Changes for Storage 9.1

1 New Features
2 Upgrade Impacts
3 Additional Changes

New Features

Automatic EC segment optimization: Because design constraints may require applications to write EC objects with excessive segmentation, the health processor can be configured to automatically consolidate these segments into an optimal number in the background.

The new feature is enabled by setting the ec.segmentConsolidationFrequency parameter. See Settings Reference.
Automatic consolidation is turned off by default and can be enabled through SNMP or the storage interface.

Enforce explicit domain/bucket creation: Applications have incorrectly created context objects and used them as if they are normal objects (images, videos, documents, etc.). A new configuration setting is available to safeguard against the inadvertent creation of domains and buckets by requiring applications explicitly acknowledge they are creating a context instead of a normal object. This is a requirement when using the Content Gateway, and this change allows non-Gateway sites to use this safeguard.

To require explicit context creation, the new setting scsp.requireExplicitContextCreate is set to True. See Settings Reference.
Although the setting to enforce explicit create is disabled by default, all sites are recommended to enable this feature to catch application development mistakes before they go in to production. Sites where production applications are already incorrectly using contexts as normal objects can leave the default setting value to maintain backward compatibility.
When enforcement is enabled, applications include the "Content-type: application/castorcontext" header when creating domain or bucket objects. See SCSP Headers.
Since the Content Gateway requires this application behavior, applications running at sites that use the Gateway already conform to this explicit context creation requirement.

Proactive metrics pausing: Swarm proactively pauses the writing of operational metrics data when space is too low in the Elasticsearch cluster to avoid running out of storage space in Elasticsearch. Writing is automatically resumed as soon as more space becomes available.

The Elasticsearch critical space threshold and monitoring frequency are controlled with the settings: metrics.diskUtilizationThreshold, metrics.diskUtilizationCheckInterval. See Settings Reference.
For more information on the configuration of Swarm metrics, see Installing Swarm Metrics.

Automatic computation of Content-MD5 on all requests: A new Swarm setting is available to automatically add the Content-MD5 header on all writes to improve compatibility between SCSP and S3 applications. SCSP applications are required to request this behavior on a per-transaction basis, and it can cause problems when sharing content with some S3 applications if not computed.

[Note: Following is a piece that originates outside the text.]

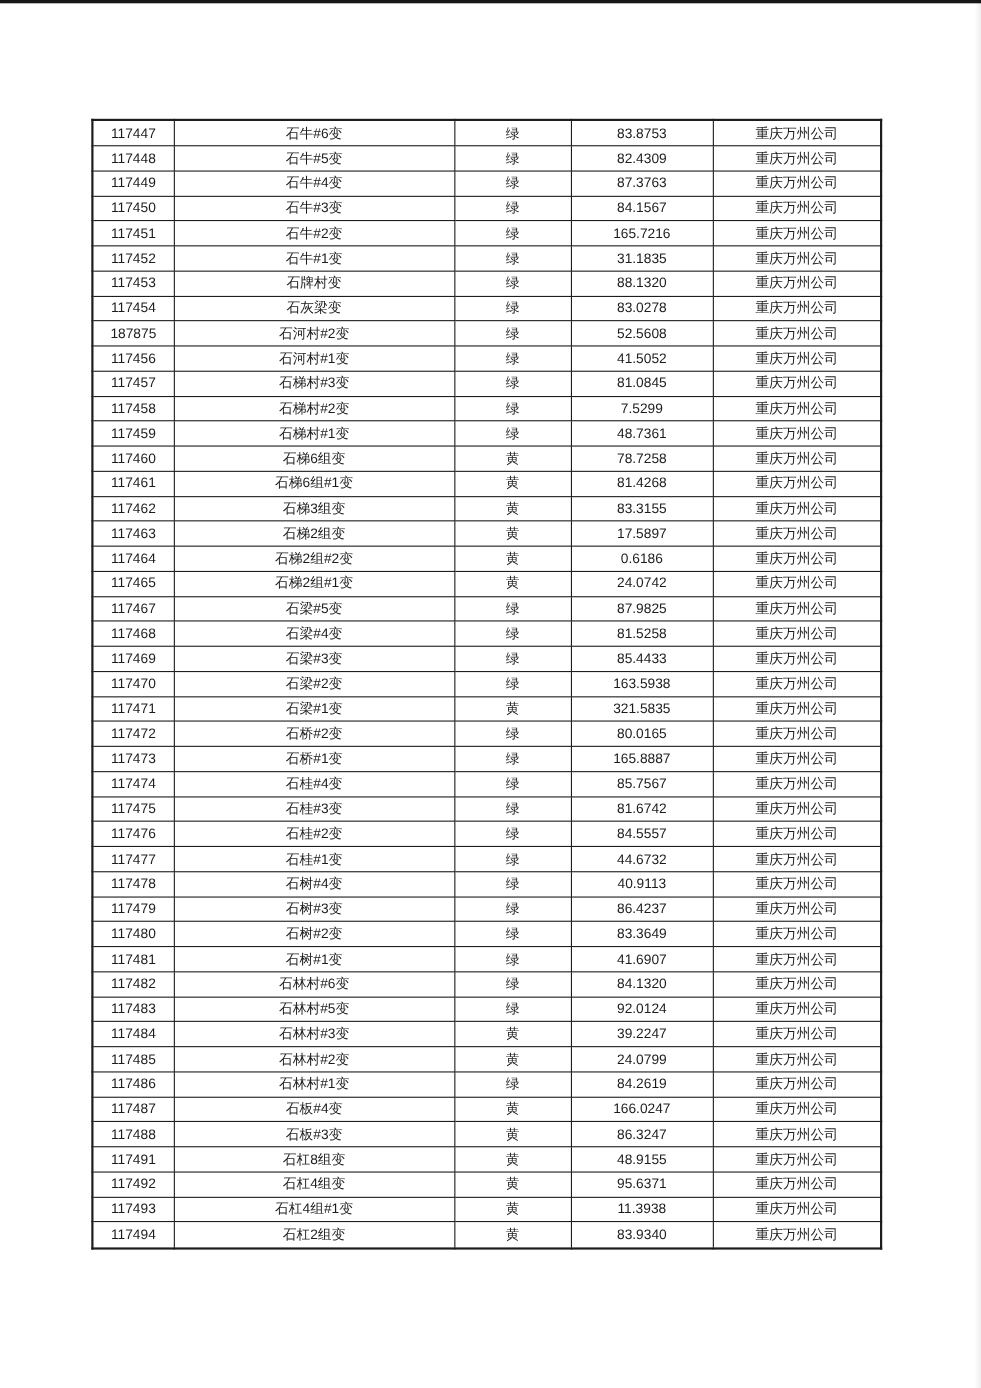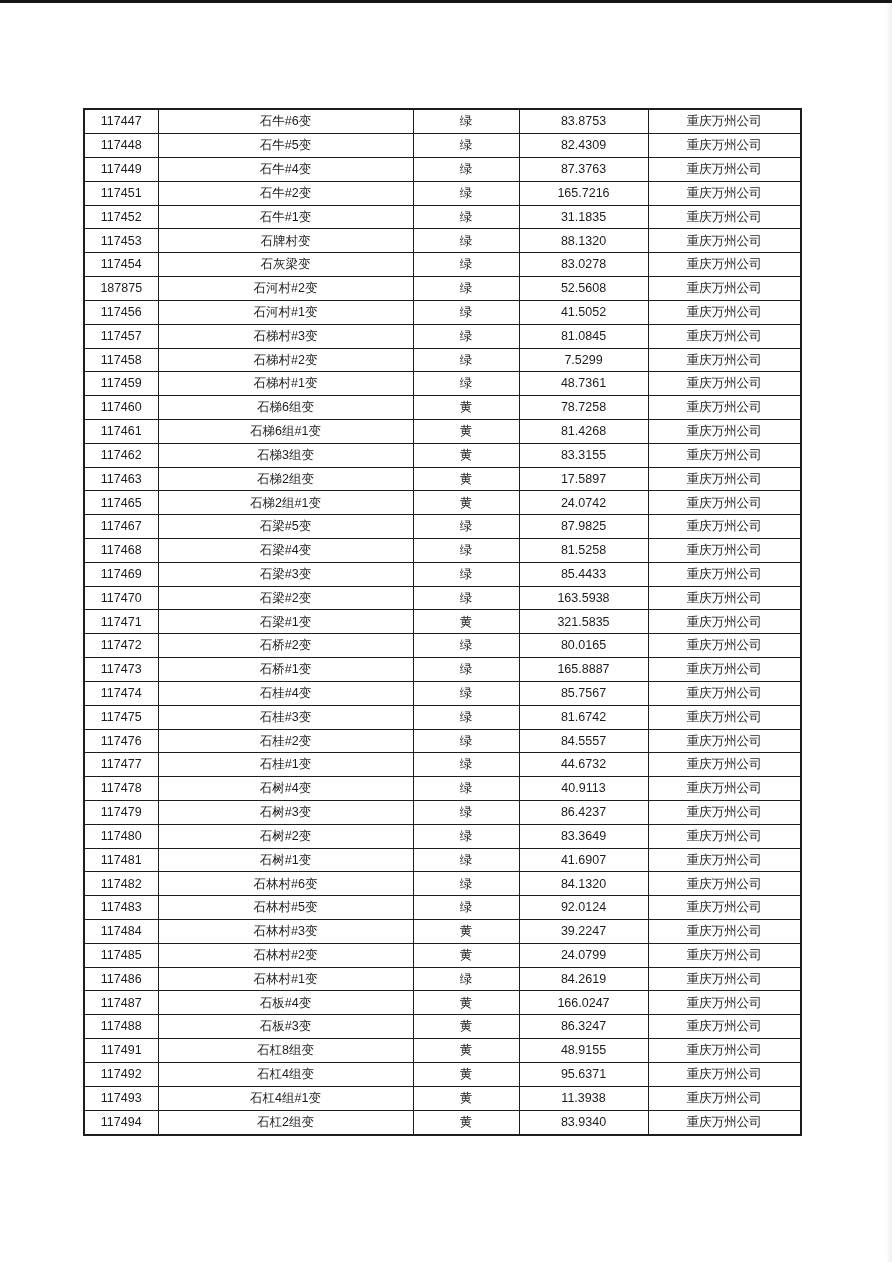"117450" tr { html: none -> <tr> <td>117450</td> <td>石牛#3变</td> <td>绿</td> <td>84.1567</td> <td>重庆万州公司</td> </tr> }
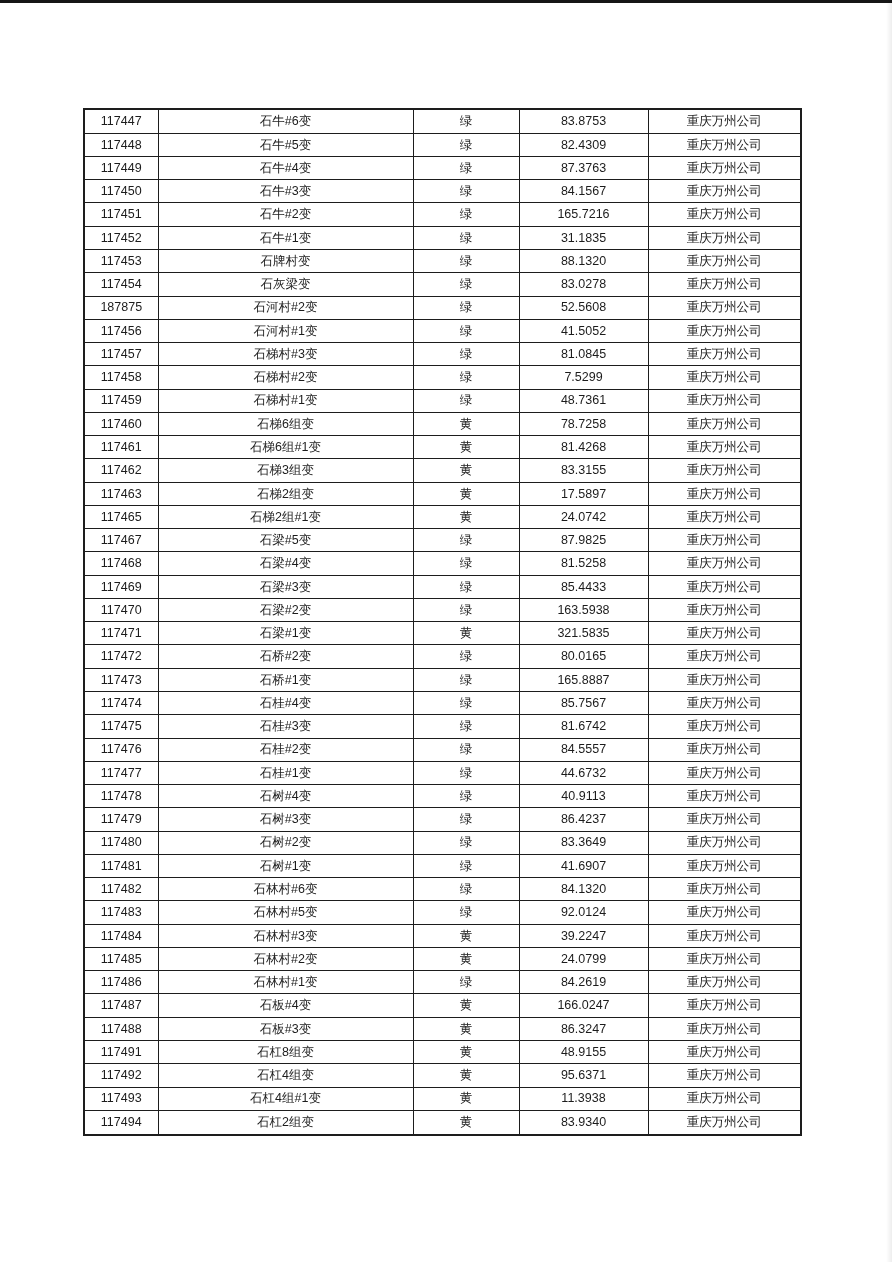"117464" tr { html: none -> <tr> <td>117464</td> <td>石梯2组#2变</td> <td>黄</td> <td>0.6186</td> <td>重庆万州公司</td> </tr> }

The automatic computation is enabled by setting scsp.autoContentMD5Computation to True. See Settings Reference.
To maximize cross-protocol application compatibility, most sites are recommended to enable the feature.
When enabled, SCSP clients are not required to use the "Expect: Content-MD5" request header on writes to have the Content-MD5 header computed. See Content-MD5 Checksums.

Composite Content-MD5 for multipart writes: Swarm computes and saves a composite MD5 header with an object to improve S3 multipart upload compatibility and to provide SCSP clients with end-to-end transfer validation with parallel writes. This complements the use of the Content-MD5 request header on the pieces of a multipart object so transmission integrity is validated by both parties during all phases of a multipart (parallel) write.

For S3 application clients, no changes are necessary. The Content-MD5 returned with the S3 Complete Multipart Upload response is calculated in the same manner as with AWS S3.
For SCSP application clients, a new Composite-Content-MD5 header is returned when completing a multipart write. See Validating a Multipart Write.

Synchronous object replication across clusters: There are deployment scenarios where an application assures critical content is replicated across independent clusters prior to completing a transaction. A new SCSP method allows an application to request the immediate remote replication of an object and to receive positive confirmation the object exists in the remote cluster.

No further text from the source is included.